Ya lo he tecleado en
alguna ocasión, y no puedo dejar de insistir ahora, pues, si de adaptaciones
literarias se trata, me toca especialmente la fibra sensible el Hecule Poirot
de Agatha Christie. Con él se han cometido verdaderas aberraciones,
últimamente, el citado Kenneth Branagh ha presentado, en su Asesinato en el Orient Express (2017),
un inverosímil Poirot que sale a la carrera en persecución de un sospechoso.
Igualmente, el Poirot guionizado por Sarah Phelps para la miniserie de la BBC El misterio de la guía de ferrocarriles
(2018): un apócrifo policía belga que oculta su condición sacerdotal para huir
de la vergüenza y el estigma; un detective olvidado que, en sus buenos tiempos,
organizaba juegos sobre misteriosos asesinatos, a fin de amenizar las veladas
nocturnas de una alta sociedad con mucho dinero y poca decencia.
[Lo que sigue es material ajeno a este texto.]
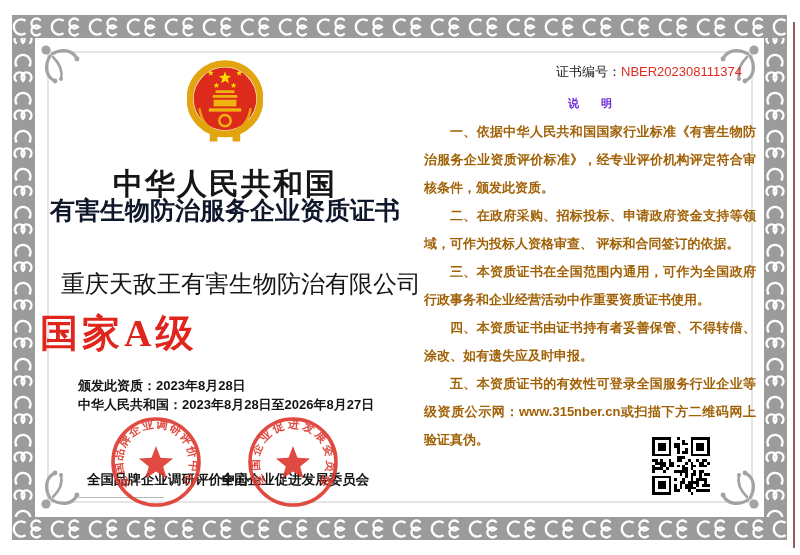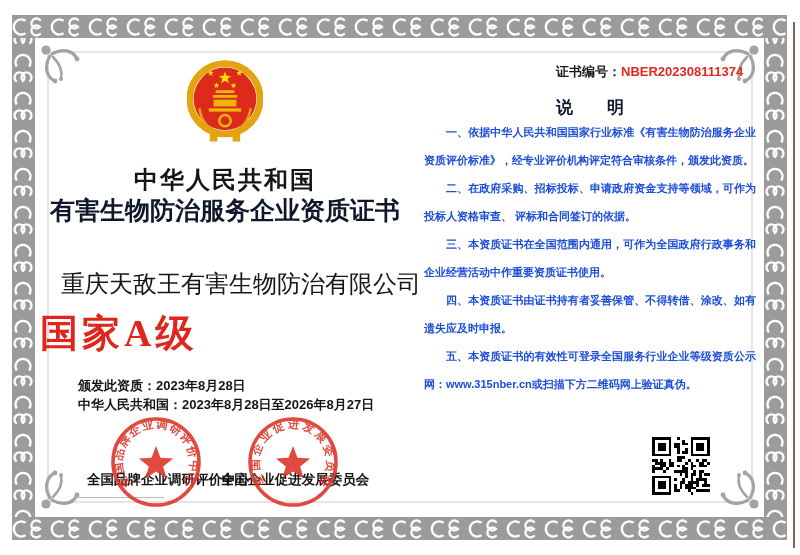--- a/index.html
+++ b/index.html
@@ -26,7 +26,7 @@
   .seal1{left:108px;top:414px;}
   .seal2{left:245px;top:414px;}
   
-  .certno{position:absolute;left:556px;top:63px;font-size:13px;font-weight:700;color:#1a1a1a;}
+  .certno{position:absolute;left:556px;top:63px;font-size:13px;font-weight:400;color:#1a1a1a;}
   .certno .num{color:#e02a20;}
   .instr-heading{position:absolute;left:424px;top:96px;width:332px;text-align:center;
                  font-size:17px;font-weight:800;color:#0f172a;}

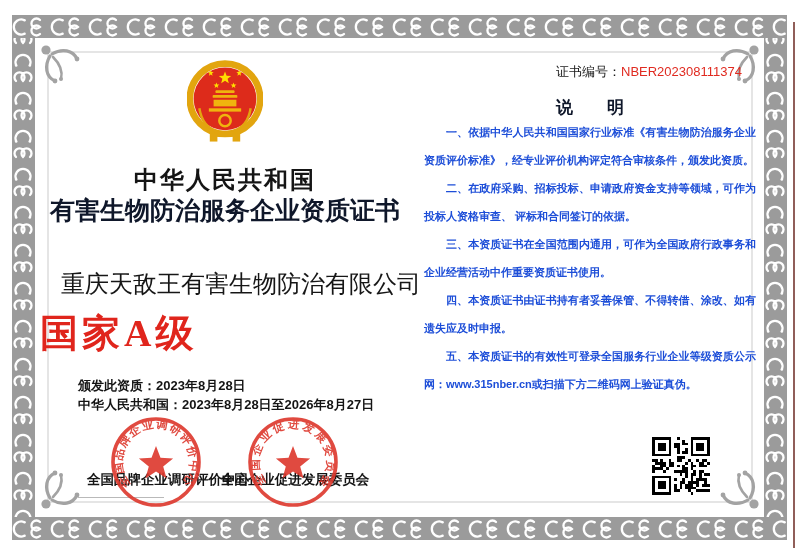--- a/index.html
+++ b/index.html
@@ -29,7 +29,7 @@
   .certno{position:absolute;left:556px;top:63px;font-size:13px;font-weight:400;color:#1a1a1a;}
   .certno .num{color:#e02a20;}
   .instr-heading{position:absolute;left:424px;top:96px;width:332px;text-align:center;
-                 font-size:17px;font-weight:800;color:#0f172a;}
+                 font-size:11px;font-weight:800;color:#6d28d9;}
   .instr{position:absolute;left:424px;top:118px;width:332px;
          font-size:11px;font-weight:700;color:#1d4ed8;line-height:28px;
          text-align:justify;}

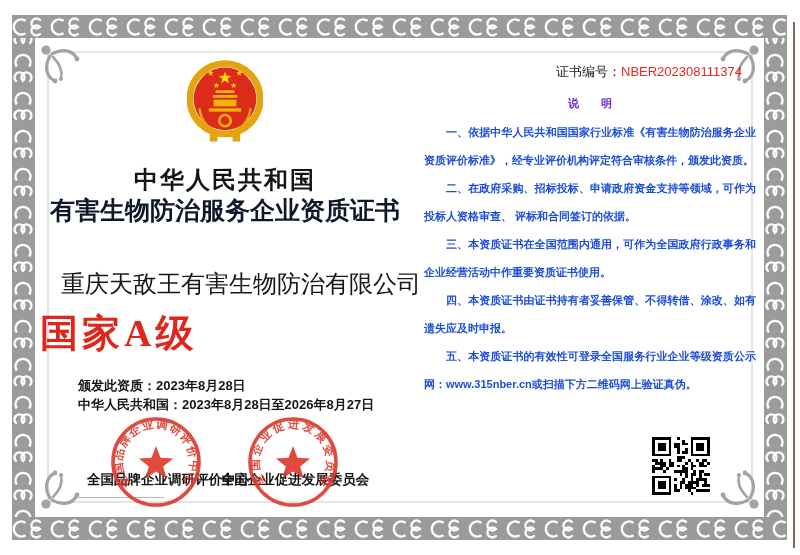--- a/index.html
+++ b/index.html
@@ -31,7 +31,7 @@
   .instr-heading{position:absolute;left:424px;top:96px;width:332px;text-align:center;
                  font-size:11px;font-weight:800;color:#6d28d9;}
   .instr{position:absolute;left:424px;top:118px;width:332px;
-         font-size:11px;font-weight:700;color:#1d4ed8;line-height:28px;
+         font-size:13px;font-weight:700;color:#a16207;line-height:28px;
          text-align:justify;}
   .instr p{margin:0;text-indent:2em;}
   .qr{position:absolute;left:652px;top:437px;width:58px;height:58px;}

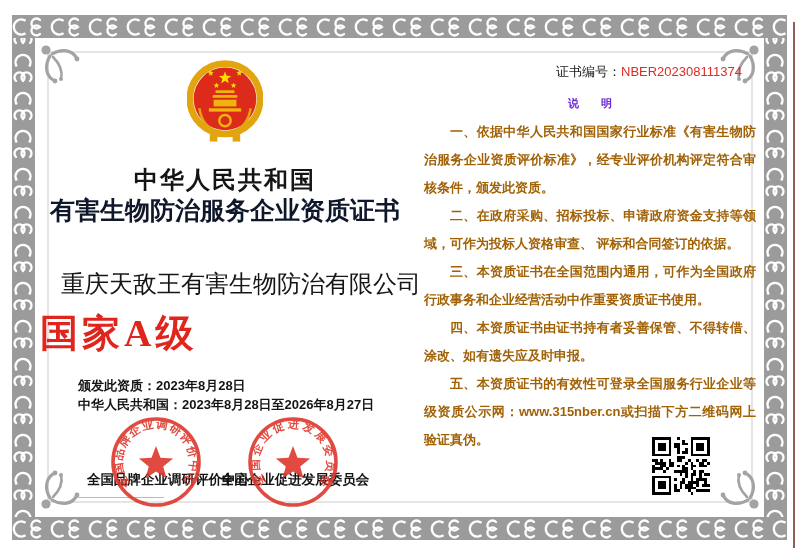--- a/index.html
+++ b/index.html
@@ -7,7 +7,7 @@
         font-family:"Liberation Sans","DejaVu Sans",sans-serif;color:#111;}
   .abs{position:absolute;}
   .title-line1{position:absolute;left:40px;top:164px;width:370px;text-align:center;
-               font-size:24px;font-weight:800;letter-spacing:2px;color:#151515;}
+               font-size:30px;font-weight:800;letter-spacing:2px;color:#151515;}
   .title-line2{position:absolute;left:28px;top:194px;width:394px;text-align:center;
                font-size:25px;font-weight:800;color:#0f172a;}
   .certify{position:absolute;left:40px;top:240px;width:370px;text-align:center;

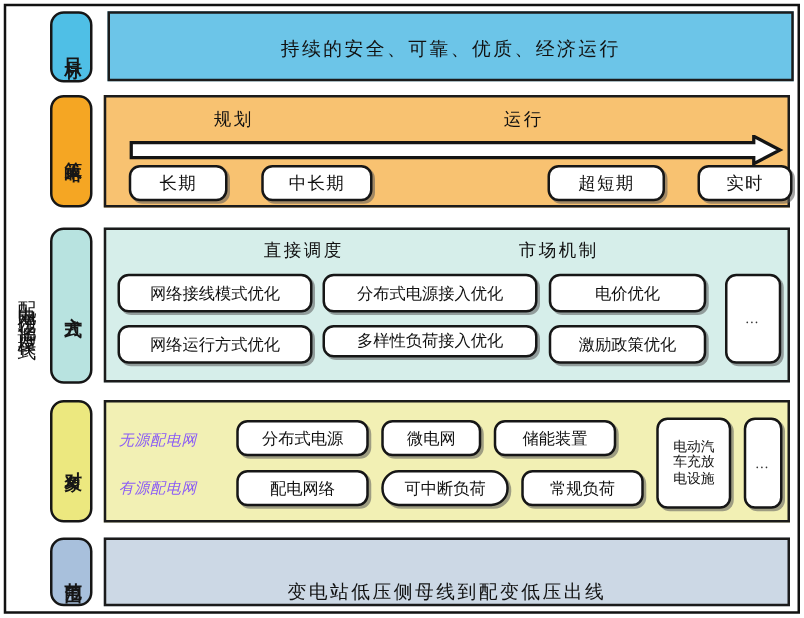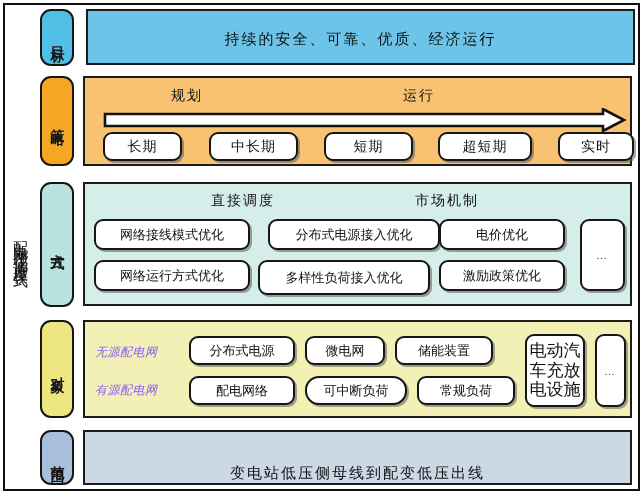--- a/index.html
+++ b/index.html
@@ -149,7 +149,6 @@
 
     <div class="chip s1" style="left:18px;top:54px;width:79px;height:29px;">长期</div>
     <div class="chip s1" style="left:124px;top:54px;width:89px;height:29px;">中长期</div>
-    <div class="chip s1" style="left:239px;top:54px;width:89px;height:29px;">短期</div>
     <div class="chip s1" style="left:353px;top:54px;width:94px;height:29px;">超短期</div>
     <div class="chip s1" style="left:473px;top:54px;width:76px;height:29px;">实时</div>
   </div>

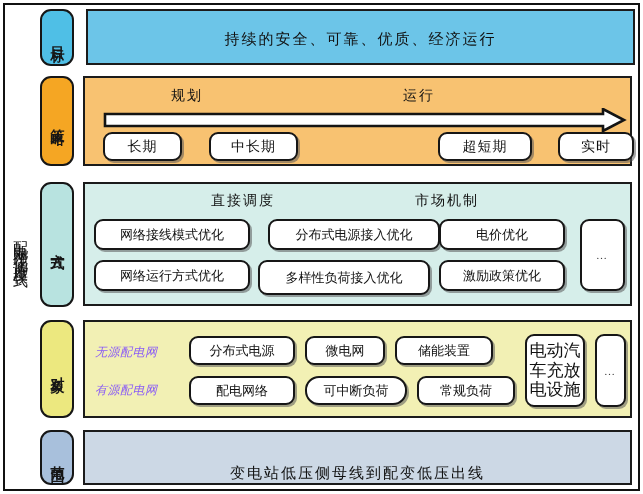--- a/index.html
+++ b/index.html
@@ -162,7 +162,7 @@
     <div class="hdr" style="left:330px;top:8px;">市场机制</div>
 
     <div class="chip s2" style="left:9px;top:35px;width:156px;height:31px;">网络接线模式优化</div>
-    <div class="chip s2" style="left:183px;top:35px;width:172px;height:31px;">分布式电源接入优化</div>
+    <div class="chip s2" style="left:173px;top:35px;width:172px;height:31px;">分布式电源接入优化</div>
     <div class="chip s2" style="left:354px;top:35px;width:126px;height:31px;">电价优化</div>
 
     <div class="chip s2" style="left:9px;top:76px;width:156px;height:31px;">网络运行方式优化</div>

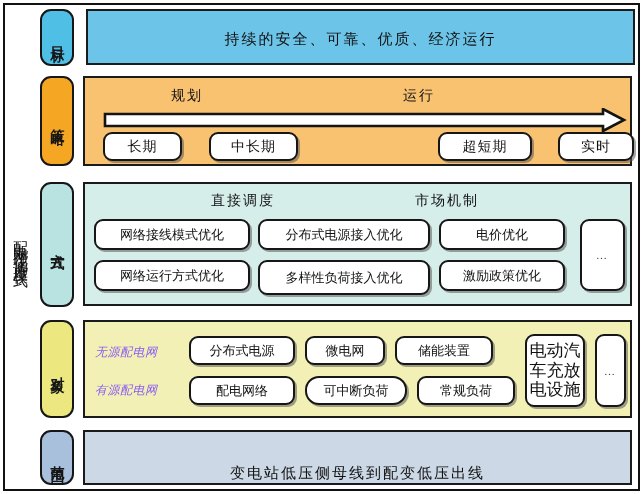--- a/index.html
+++ b/index.html
@@ -166,7 +166,7 @@
     <div class="chip s2" style="left:354px;top:35px;width:126px;height:31px;">电价优化</div>
 
     <div class="chip s2" style="left:9px;top:76px;width:156px;height:31px;">网络运行方式优化</div>
-    <div class="chip s2" style="left:173px;top:76px;width:172px;height:35px;">多样性负荷接入优化</div>
+    <div class="chip s2" style="left:173px;top:76px;width:172px;height:26px;">多样性负荷接入优化</div>
     <div class="chip s2" style="left:354px;top:76px;width:126px;height:31px;">激励政策优化</div>
 
     <div class="chip dots" style="left:495px;top:35px;width:45px;height:72px;">…</div>

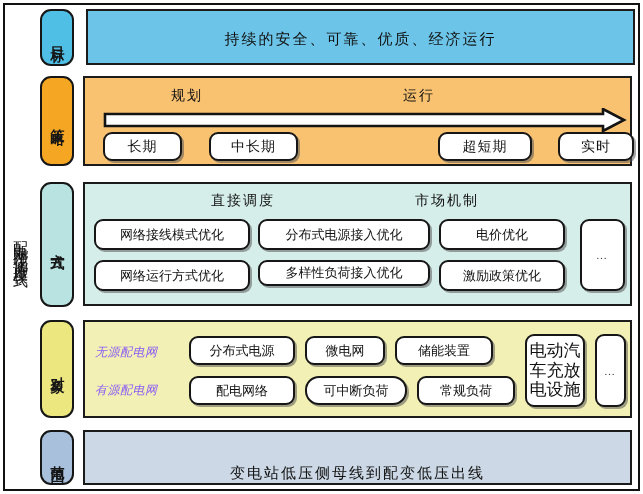--- a/index.html
+++ b/index.html
@@ -79,7 +79,7 @@
   .chip.s1{font-size:14px;letter-spacing:1px;}
   .chip.s2{font-size:13px;letter-spacing:0px;}
   .chip.multiline{
-    flex-direction:column;line-height:1.15;font-size:17px;
+    flex-direction:column;line-height:1.15;font-size:11px;
   }
   .chip.dots{font-size:11px;letter-spacing:2px;color:#333;align-items:center;}
 

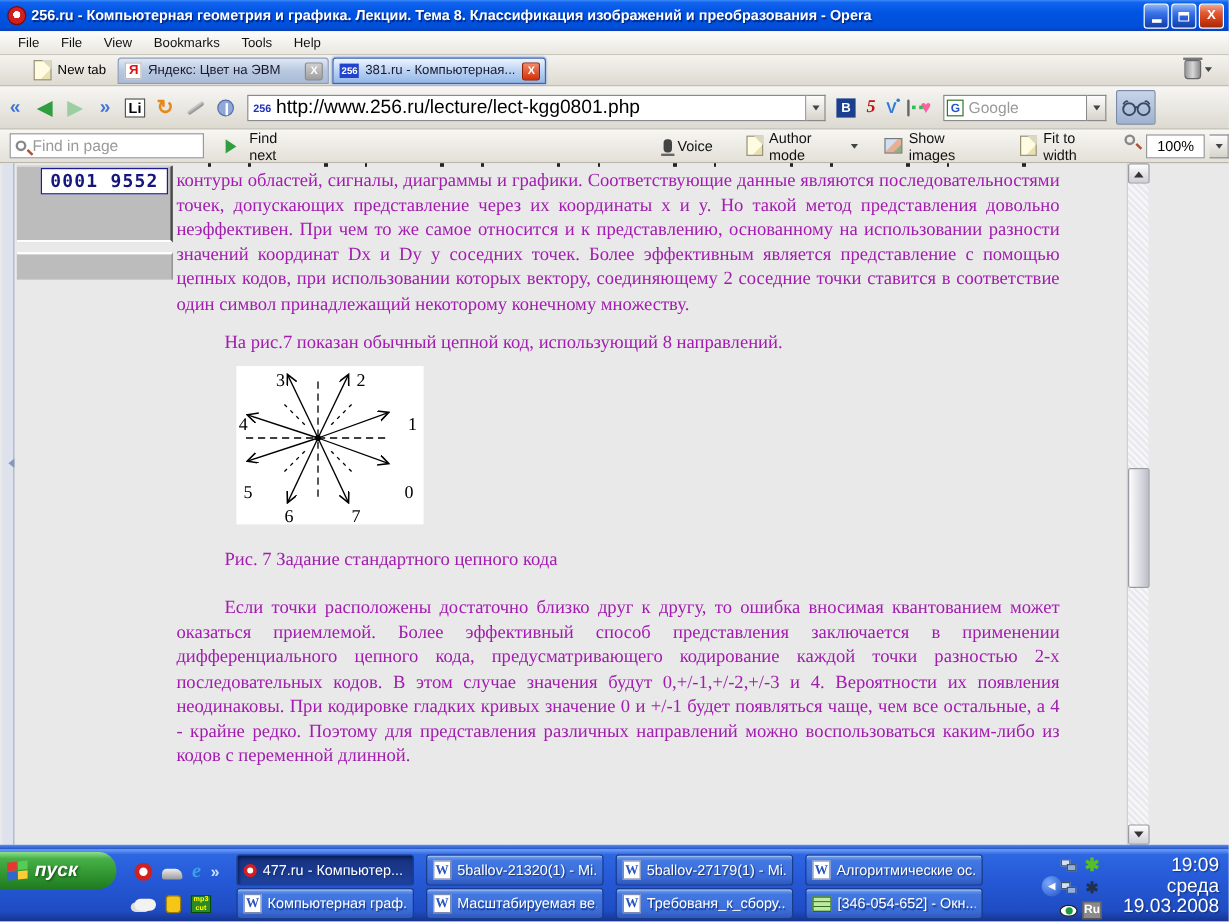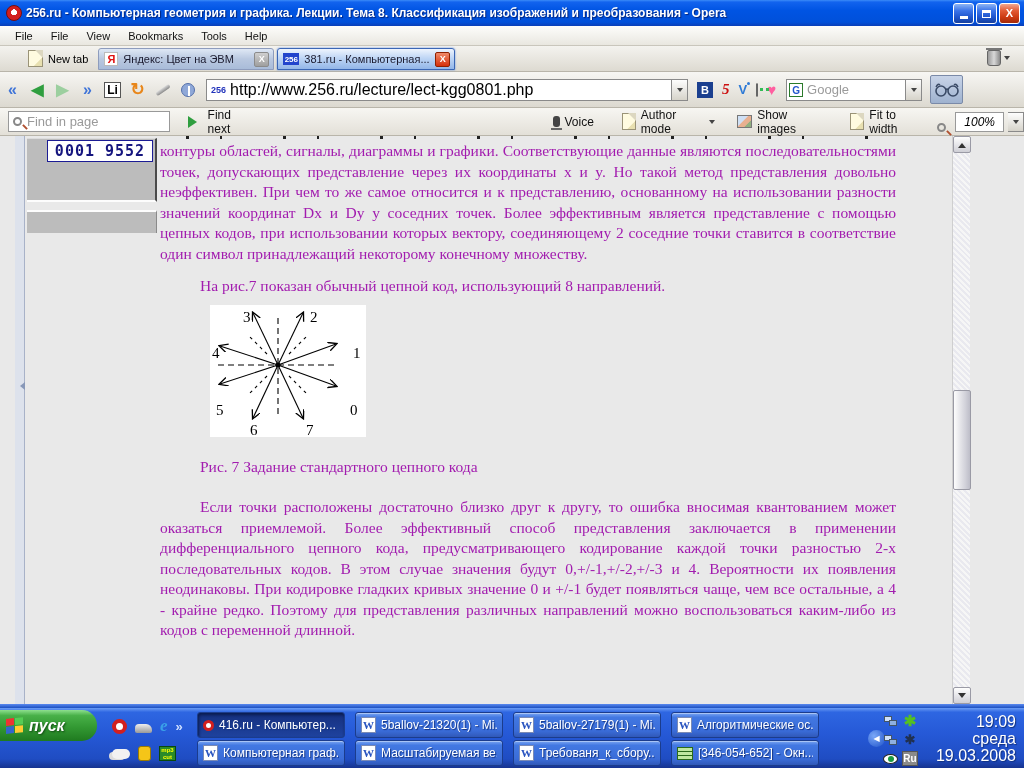--- a/index.html
+++ b/index.html
@@ -96,7 +96,7 @@
   .mic-glyph { width:7px; height:11px; background:#444; border-radius:3px; position:relative; }
   .mic-glyph::after { content:""; position:absolute; left:-2px; bottom:-3px; width:11px; height:3px; border-bottom:2px solid #666; }
   .img-glyph { width:16px; height:13px; border:1px solid #777; background:linear-gradient(135deg,#cfe0f5 0 40%,#e8b090 45% 70%,#90b080 75% 100%); }
-  .zoombox { display:flex; align-items:flex-end; gap:4px; margin-left:14px;font-style:italic; }
+  .zoombox { display:flex; align-items:flex-start; gap:4px; margin-left:14px; }
   .zoom-value { border:1px solid #999; background:#fff; padding:2px 8px; font-size:12px; }
 
   

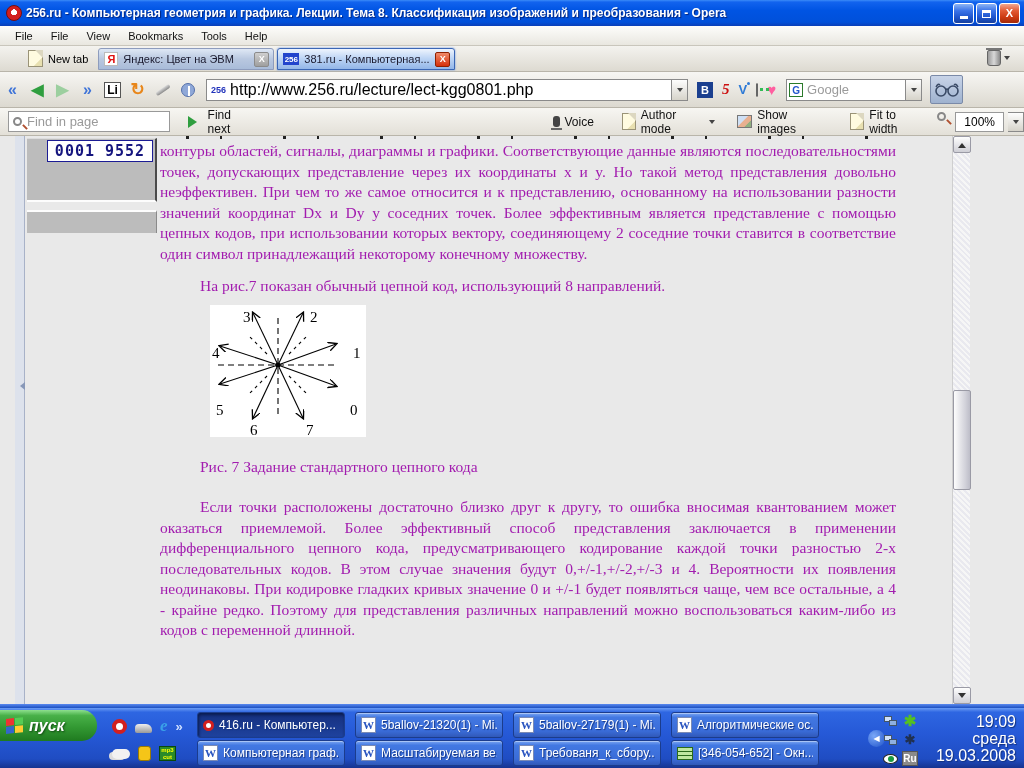--- a/index.html
+++ b/index.html
@@ -100,7 +100,7 @@
   .zoom-value { border:1px solid #999; background:#fff; padding:2px 8px; font-size:12px; }
 
   
-  .content { position:absolute; left:15px; top:136px; width:957px; height:568px; background:#e9e9e9; }
+  .content { position:absolute; left:2px; top:136px; width:957px; height:568px; background:#e9e9e9; }
   .panel-strip { position:absolute; left:0; top:0; width:10px; height:568px; background:#dde2ec; border-right:1px solid #a8b2c8; }
   .panel-strip .toggle { position:absolute; left:1px; top:246px; width:0; height:0;
     border:4px solid transparent; border-right:5px solid #8898b8; }

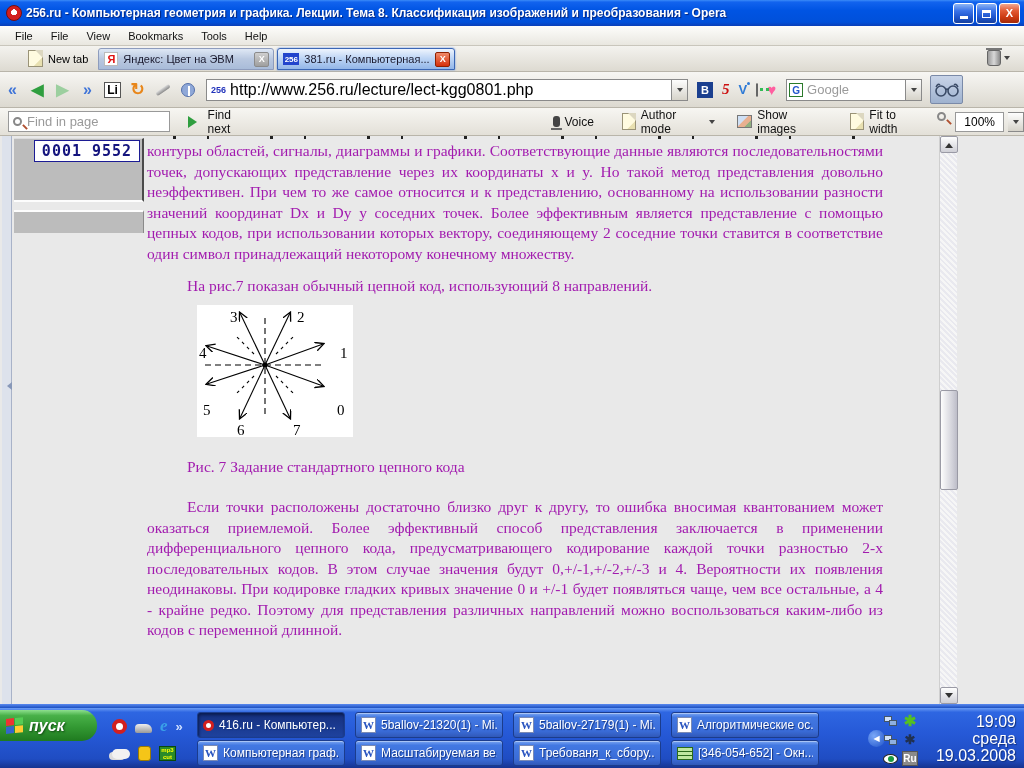--- a/index.html
+++ b/index.html
@@ -397,7 +397,7 @@
 
   <div class="taskbtn active" style="left:197px; top:4px;">
     <span class="opera-o" style="width:11px;height:11px;border-width:3px;"></span>
-    <span class="label">416.ru - Компьютер...</span>
+    <span class="label">477.ru - Компьютер...</span>
   </div>
   <div class="taskbtn" style="left:355px; top:4px;">
     <span class="word-icon">W</span>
Un Poirot, en
ambos casos (¡no entremos en la altura, el físico!), improbable e inadmisible,
insólito y escandaloso. Un Poirot intolerable. Sin menospreciar la
caracterización de Albert Finney para la versión de 1974 de Asesinato en el Orient Express, un
Poirot muy alejado del encarnado por un excepcional David Suchet para la serie Agatha Christie: Poirot (1989-2013),
cuyo episodio Cinco cerditos (2003),
dirigido por Paul Unwin, a partir de un guión del dramaturgo Kevin Elyot, es,
sencillamente, apoteósico, sublime; por el desarrollo argumental y narrativo,
por la puesta en escena, por la cuidada fotografía y por los notables planos,
demandados, muchos de ellos, por la subjetividad. Repetiría Elyot un año
después con Muerte en el Nilo, y se
recompensaría su admirable labor, al serle reservado Telón (2013): el cierre de una meritoria adaptación.